It’s midnight right now and I’m laying in the dark. My room’s uncomfortably warm, yet that’s not the reason I am unable to fall asleep. It’s the thoughts. Swirling around endlessly in my head.
Does every day lately need to be a day of self discovery? I should erase those words because of the sheer audacity of my being unhappy with self discovery. That’s not it though, it’s tiring and it leaves me wondering… What part of myself do I need to change first?
The book I’m reading talks about how people change when the pain of their current situation becomes more than the pain (or fear) involved with change. Today I felt this first hand. A friend decided this very thing. Suddenly change became the least painful option. That’s more in terms of changing an entire situation.

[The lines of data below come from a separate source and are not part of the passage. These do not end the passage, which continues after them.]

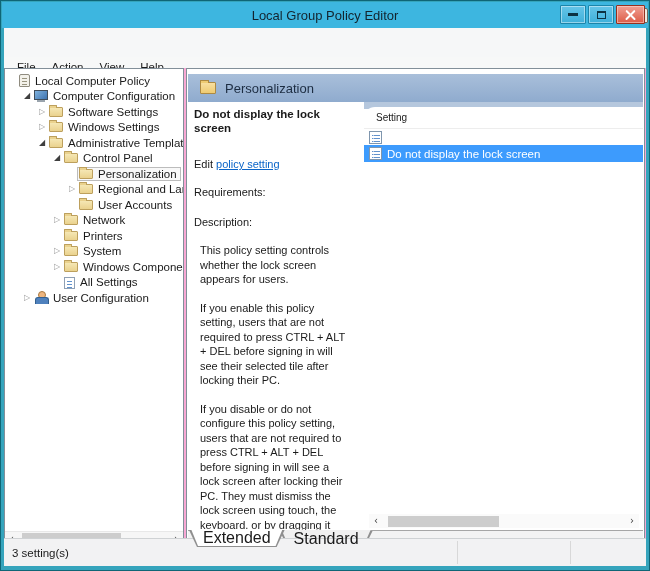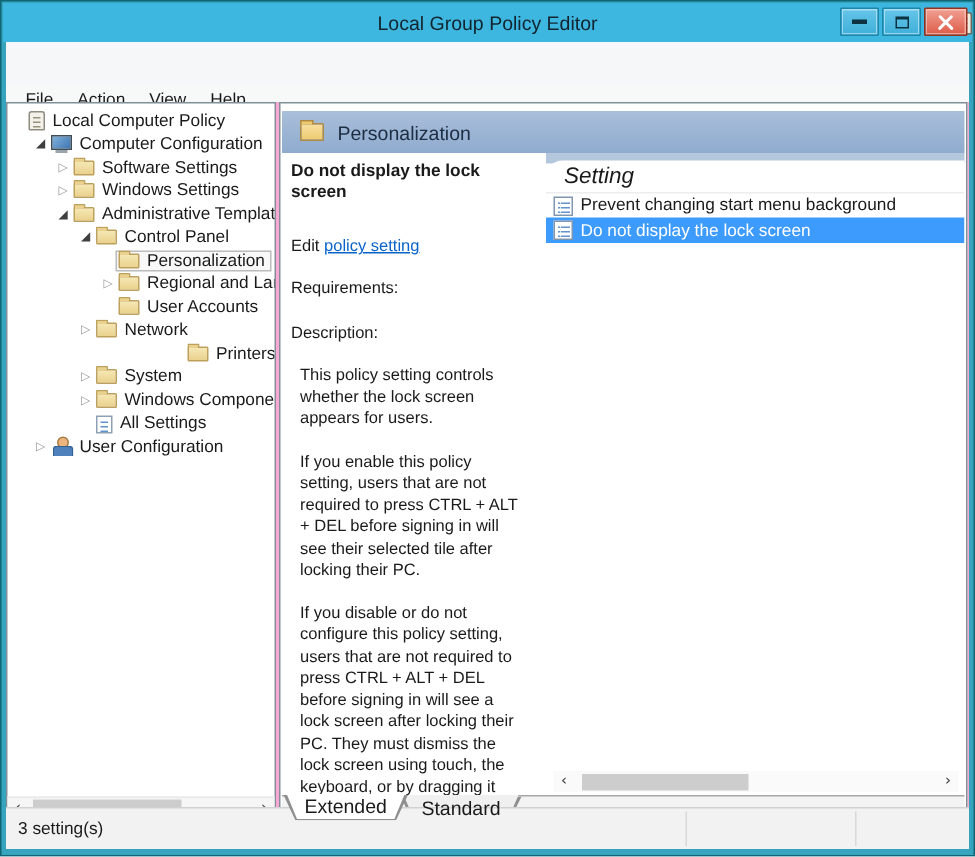"Setting" .col-header { font-size: 15px -> 10px; font-style: italic -> none }
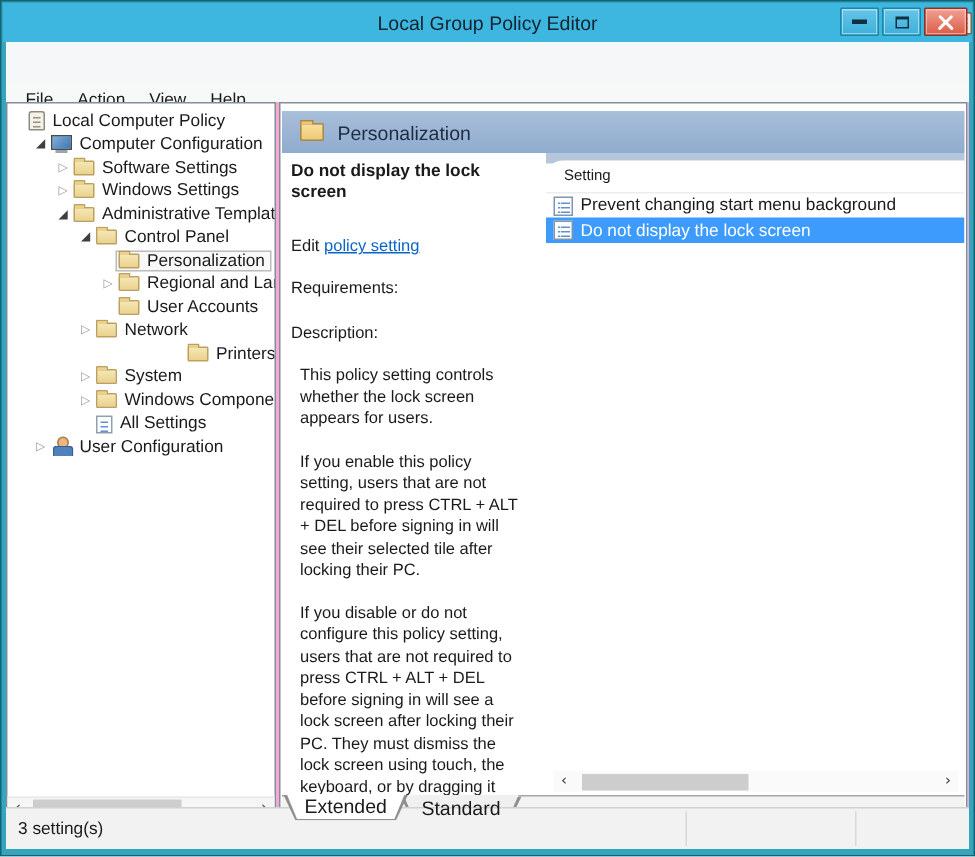"Prevent changing start menu background" span.lbl { html: <span>Prevent changing start menu background</span> -> none }
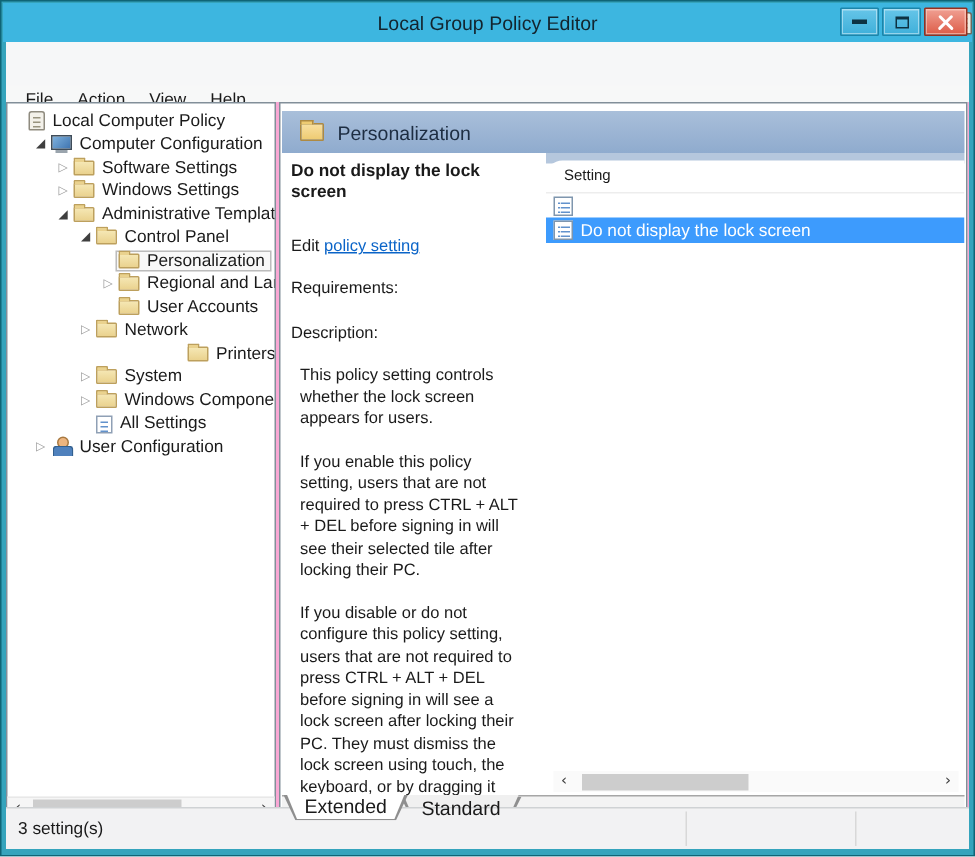"Printers" div.tree-row { margin-left: 38px -> none; padding-left: 70px -> 47px }
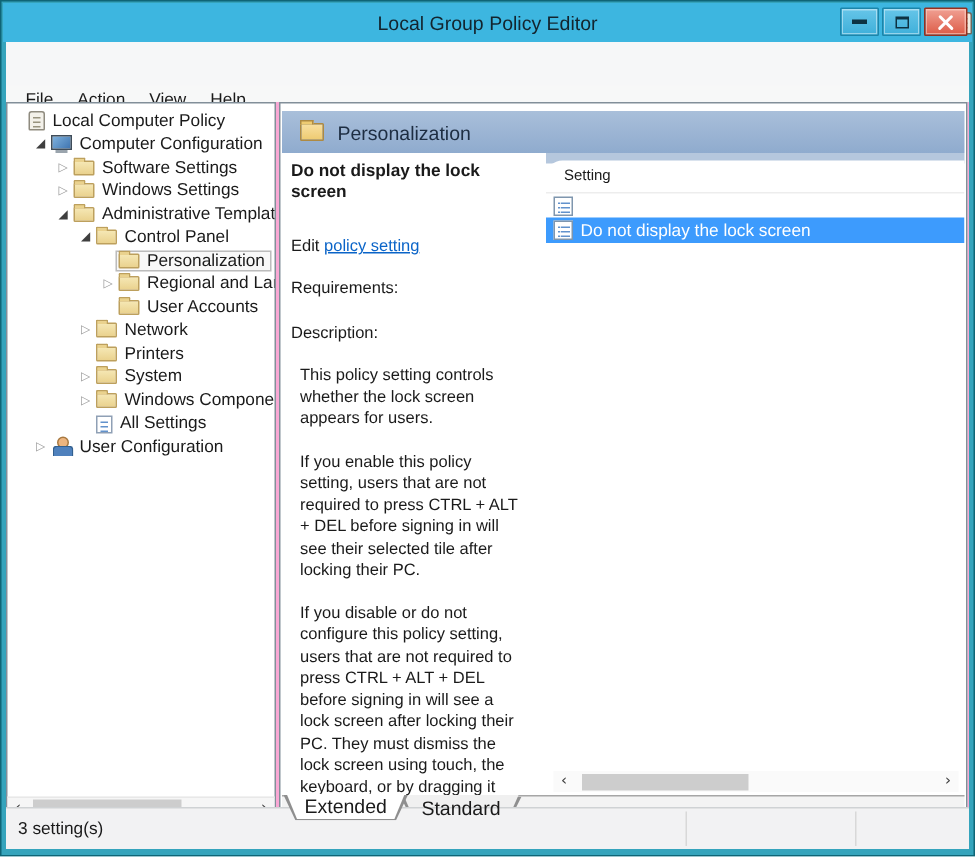"Extended" .tab .lbl { font-size: 13px -> 16px }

What is, however, the protocol for changing oneself? AND How much should you change to fit what someone else wants?
I expect the worst of people. I’m entirely unsure when I turned in to this person. I guess in actuality I’ve always been that way. Driven by my own insecurities, I fear that I’m not “worth” it to others. Thus quickly judging their actions as portraying their true feelings towards me. I hold others to a standard they’ll never meet, because well what I require is unrealistic. As a young child, I was plagued by insecurities which translated into late nights of crying myself to sleep. Worrying my parents love for me in comparison to my sister (while this may cause legitimate distress for children in abuse situations, I had NO reason to feel that way. My parents are two of the most loving people in the entire world. Treating me with more love than anyone could ask for). Why? How have I hard wired myself in to impressing my own insecurities on to others?
As a child sometimes I felt unlovable. Then I’d project that on my parents. Thinking to myself - they must not love me as much as my sister. In adulthood, I’ve found myself drawn back in to that. If you forget something… It must mean that I am forgettable (somehow the logic of it actually being a meaningless moment of forgetfulness is pushed aside giving way to exaggerated thoughts based on being uncomfortable within my own self).
I position myself as a victim. Clearly I am not. Nothing in my life has in ANY way lent itself to those feelings. So why do I allow myself to take that role in all situations? When there are people around the world with legitimate life problems and fears that are merited.
Today, as always, I took on the role of the victim. In a conversation meant to be constructive, all I could hear was “You aren’t good enough. You’re not smart enough. You’re not worth it to me.” Obviously devastating to me. Even as I’m typing them out I feel the sting of actually making myself feel that way. Yes it’s never painless to have someone state some of the things you fear most about yourself, but without people like that you never grow. What I should be hearing is, “I care about you and respect you enough to tell you things that will help you become a better person.”
I’m allowing my inner thoughts and insecurities to rule my life, my relationships, my dreams. I need to live a “half-full” life.
I guess the first step in any process is admitting guilt. I’d say I’ve accomplished that… Now comes the difficulty of changing myself. But I know the pain of changing will be much less than the pain I’d create by staying the same.
No one else can define my worth. I want…. No actually I NEED to be different. I cannot accomplish all that I want to in my lifetime without keeping my worst most hurtful critic in check, even when that happens to be myself.
I want to live a life marked by positively. A silver lined, half full life.